THE GOOD VS THE BAD GUYS:
Unfortunately, the more the good guys refine the defense mechanism necessary to lock out fraudsters, the faster the cybercrime ecosystem evolves the offensive tools. There is no ‘magic wand’ that will simply banish fraudsters. The most important thing is to preempt what fraudsters are thinking and to stay ahead in this game.
IF YOU SUSPECT…
If you think you’ve been scammed, don’t be afraid or embarrassed to talk about it—waiting could only make it worse. Just in case you suspect any wrongdoing, don’t be scared or embarrassed to talk about it with someone you trust-your friend, family member or anyone else. Remember, someone can help, and you are not alone in this. Doing nothing could be a costly affair and could make things only worse. Keep the phone numbers handy and resources you can turn to, including the local police, your bank etc. Don’t take a chance, just cancel any debit or credit cards linked to the stolen account, if you suspect and quickly reset your personal identification number(s).

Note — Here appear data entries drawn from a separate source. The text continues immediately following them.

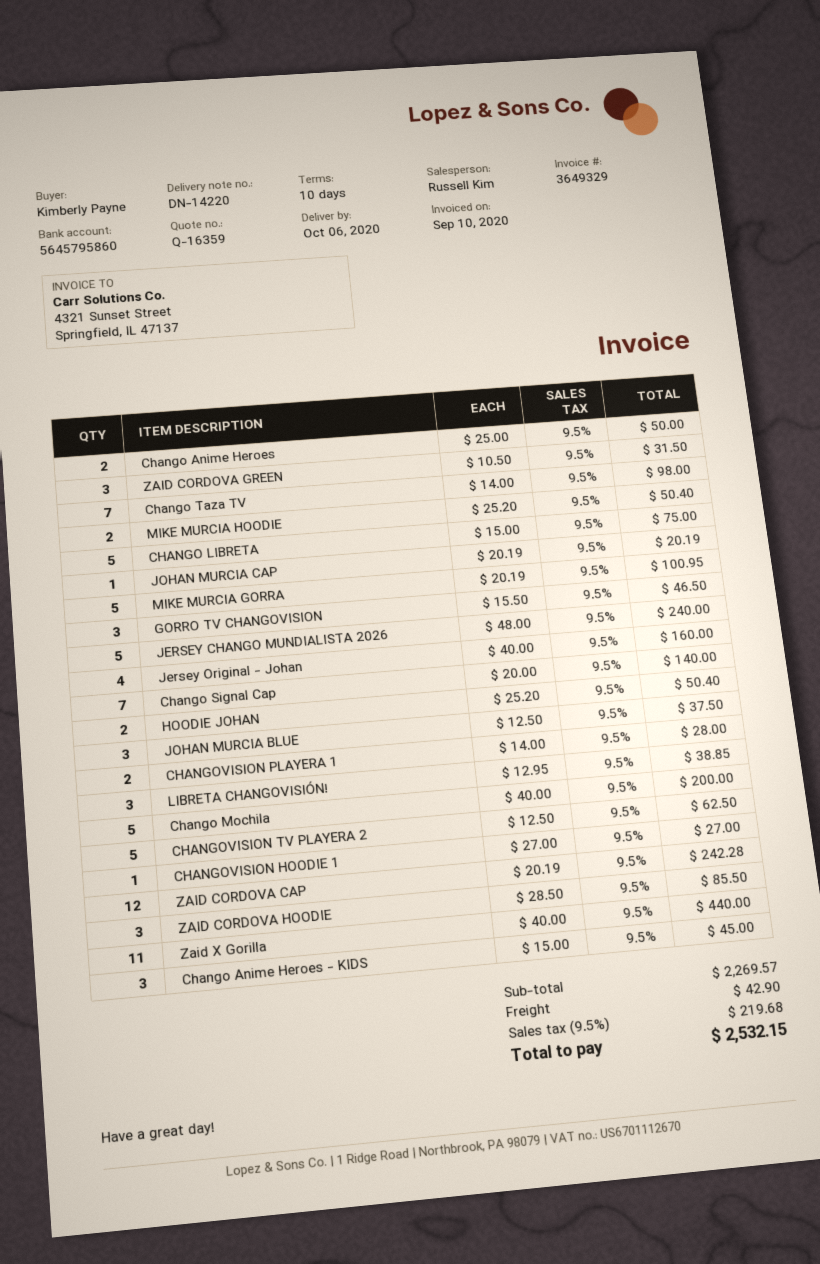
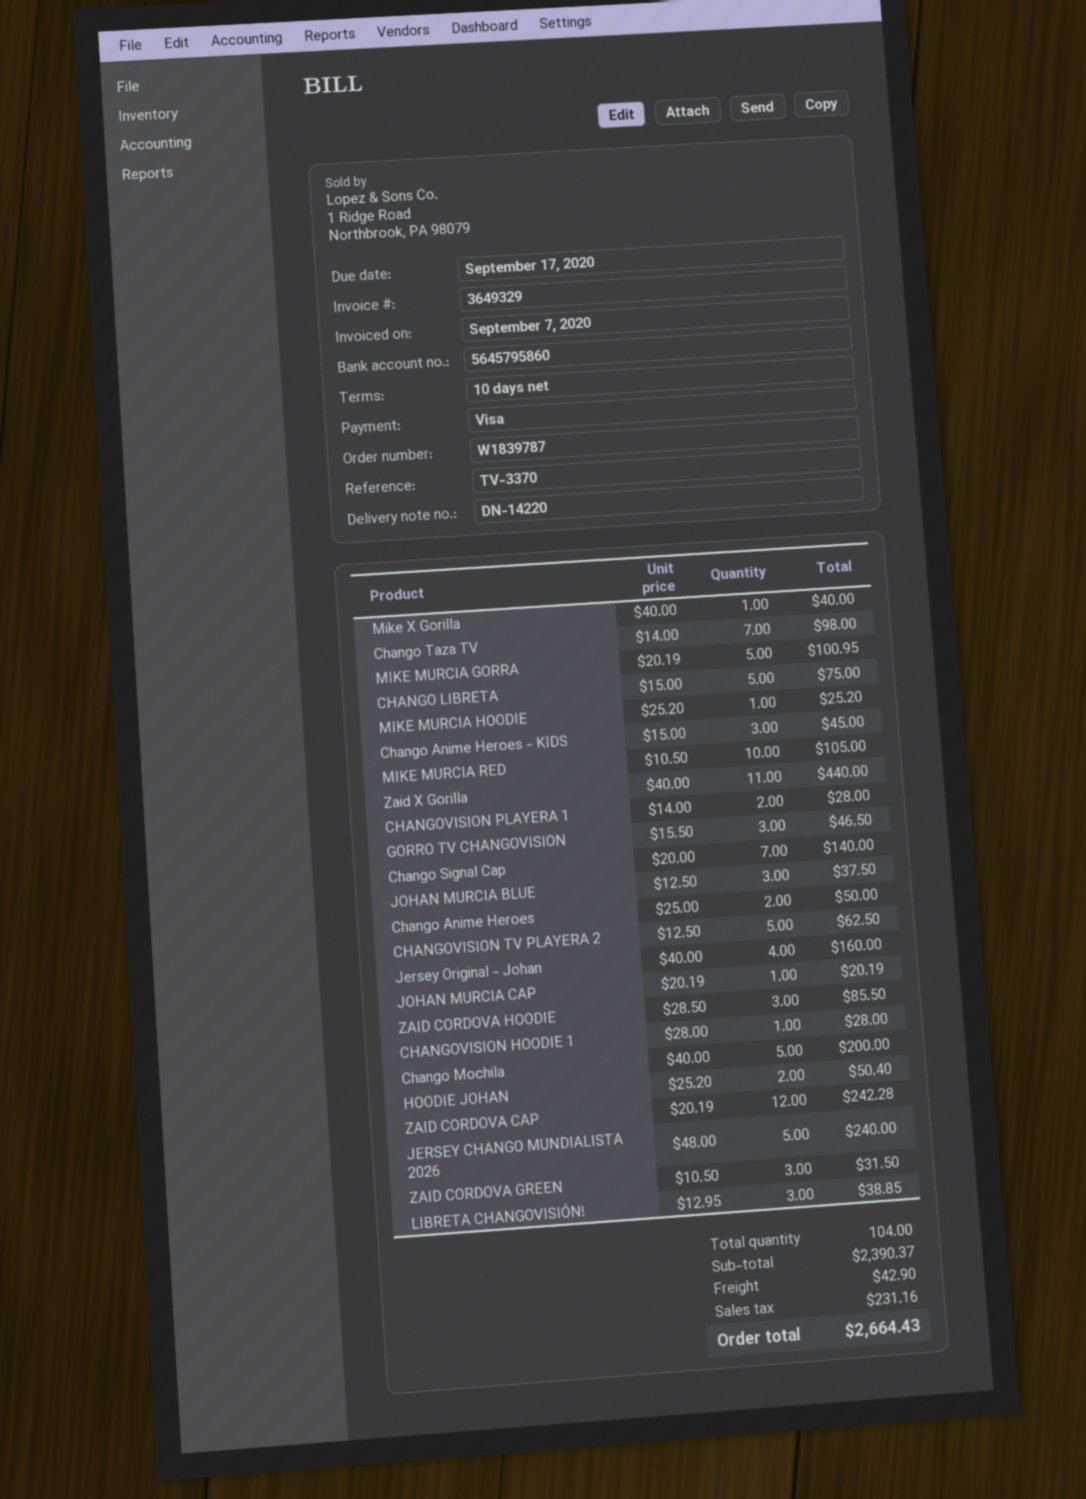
invoice date: 2020-09-10 -> 2020-09-07
MIKE MURCIA HOODIE: 2 x 25.20 = 50.40 -> 1 x 25.20 = 25.20
CHANGOVISION HOODIE 1: 1 x 27.00 = 27.00 -> 1 x 28.00 = 28.00
Mike X Gorilla: none -> 1 x 40.00 = 40.00
MIKE MURCIA RED: none -> 10 x 10.50 = 105.00
subtotal: 2269.57 -> 2390.37
tax: 219.68 -> 231.16
total: 2532.15 -> 2664.43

Before I close, some golden rules that I expect all of us to follow:
- Always assume that anyone cold calling you is a ‘con artist’ at the first place; don’t give them the benefit of the doubt to start with. Let them work hard in earning your trust!
- Any unexpected text or e-mail coming your way has a purpose of cheating you.
- And any investment with a “guaranteed return” is a “guaranteed way of losing money”.
Fraud will continue to evolve to evade detection. The best way to insulate yourself from fraud is to protect your personal information as best you can. You have got to defend yourself. If you’ve fallen prey to a scam – stay calm and emerge stronger!